Our findings support the notion that tissue-specific Cre recombinase expression may influence cellular/tissue function, as we demonstrate for the first time that expression/activation of Cre recombinase in skeletal muscle improves glucose tolerance. It is possible that Cre recombinase expression may not be truly confined to skeletal muscle in HSA-Cre mice, potentially explaining our unexpected findings, yet Cre recombinase was undetectable in the heart, liver and pancreas of HSA-Cre mice, ruling against leaky expression as a mechanism. The observed improvements were not related to changes in insulin sensitivity/signalling, but rather to increases in circulating insulin. Moreover, insulin levels only showed differences in tamoxifen-treated HFD-fed HSA-Cre mice during an i.p. glucose tolerance test, as fasted (Fig. 1d) and ad libitum (data not shown) insulin levels were identical between tamoxifen-treated HFD-fed HSA-Cre mice and their WT littermates. It remains unclear how Cre recombinase expression in skeletal muscle impacts insulin secretion, as our CM experiments in C2C12 myotubes overexpressing Cre recombinase failed to augment GSIS from INS-1 cells.

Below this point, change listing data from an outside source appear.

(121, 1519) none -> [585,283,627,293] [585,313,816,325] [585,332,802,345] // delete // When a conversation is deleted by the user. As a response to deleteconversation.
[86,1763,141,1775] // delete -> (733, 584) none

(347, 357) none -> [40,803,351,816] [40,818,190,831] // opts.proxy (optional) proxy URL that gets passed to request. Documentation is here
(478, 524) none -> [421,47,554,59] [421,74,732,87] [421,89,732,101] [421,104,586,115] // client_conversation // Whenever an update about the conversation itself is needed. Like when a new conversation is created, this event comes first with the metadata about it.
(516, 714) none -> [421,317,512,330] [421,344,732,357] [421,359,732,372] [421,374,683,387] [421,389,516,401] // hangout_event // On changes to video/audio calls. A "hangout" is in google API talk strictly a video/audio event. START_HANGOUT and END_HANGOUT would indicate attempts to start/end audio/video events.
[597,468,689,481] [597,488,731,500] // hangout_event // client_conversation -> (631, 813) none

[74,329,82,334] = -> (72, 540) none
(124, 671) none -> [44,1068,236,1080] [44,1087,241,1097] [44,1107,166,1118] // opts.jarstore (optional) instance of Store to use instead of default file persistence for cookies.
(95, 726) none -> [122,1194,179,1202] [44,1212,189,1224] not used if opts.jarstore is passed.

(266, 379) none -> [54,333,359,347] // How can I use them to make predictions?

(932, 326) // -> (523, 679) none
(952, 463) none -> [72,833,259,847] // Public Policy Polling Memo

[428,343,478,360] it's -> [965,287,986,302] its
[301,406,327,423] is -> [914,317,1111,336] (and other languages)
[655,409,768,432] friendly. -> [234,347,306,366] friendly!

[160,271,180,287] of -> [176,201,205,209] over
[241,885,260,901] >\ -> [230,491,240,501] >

Nonetheless, it is possible that Cre recombinase in skeletal muscle influences secreted factors to a different extent than that in C2C12 myotubes transfected with a Cre recombinase plasmid. Hence, further work is necessary to determine the mechanism(s) by which skeletal muscle Cre recombinase expression influences circulating insulin levels and/or insulin secretion. Our study was only conducted in male mice, and it remains to be seen whether female HSA-Cre mice exhibit the same phenotype.

Our observations have relevance as Cre-loxP systems are often used to identify how specific genes/proteins in skeletal muscle impact glycaemia and insulin sensitivity in experimental models of obesity. However, the vast majority of studies using Cre-loxP systems to investigate glucose homeostasis and insulin resistance have used the floxed mouse as the control littermate. Reasons for this likely include the rationale that a mouse expressing a floxed gene may produce a phenotype itself, whereas breeding strategies designed to produce both tissue-specific Cre recombinase control littermates and the corresponding tissue-specific gene KO are much more complex and met with a reduced frequency of required genotypes. Examples where ramifications may have been missed through the use of inappropriate control littermates to study muscle-specific actions include a report that used muscle creatine kinase (MCK)-Cre mice to generate mice deficient in muscle-specific carnitine palmitoyltransferase-1b [11], and another that used the non-inducible HSA-Cre mouse to generate mice deficient in muscle-specific growth factor receptor-bound protein 10 [12]. Although these studies demonstrated improvements in glycaemia during obesity [11] and ageing [12], the respective floxed mouse was used as the control littermate. Hence, the authors’ observations could potentially be due to the expression of Cre within skeletal muscle. It is also unknown whether MCK-Cre or non-inducible HSA-Cre mice exhibit a similar phenotype to the tamoxifen-inducible HSA-Cre mouse, and it will be important for future studies to determine if our results translate to these models.

Taken together, it appears that the HSA-Cre mouse is a necessary control littermate for any study using a Cre-loxP system to investigate skeletal muscle gene/protein function in the experimental setting of obesity/insulin resistance. Accordingly, any study using the floxed mouse as the sole control littermate will be unable to conclude whether an improvement in glucose tolerance in the corresponding skeletal muscle-specific gene KO is due to deletion of the gene within muscle itself, or the result of Cre recombinase activity.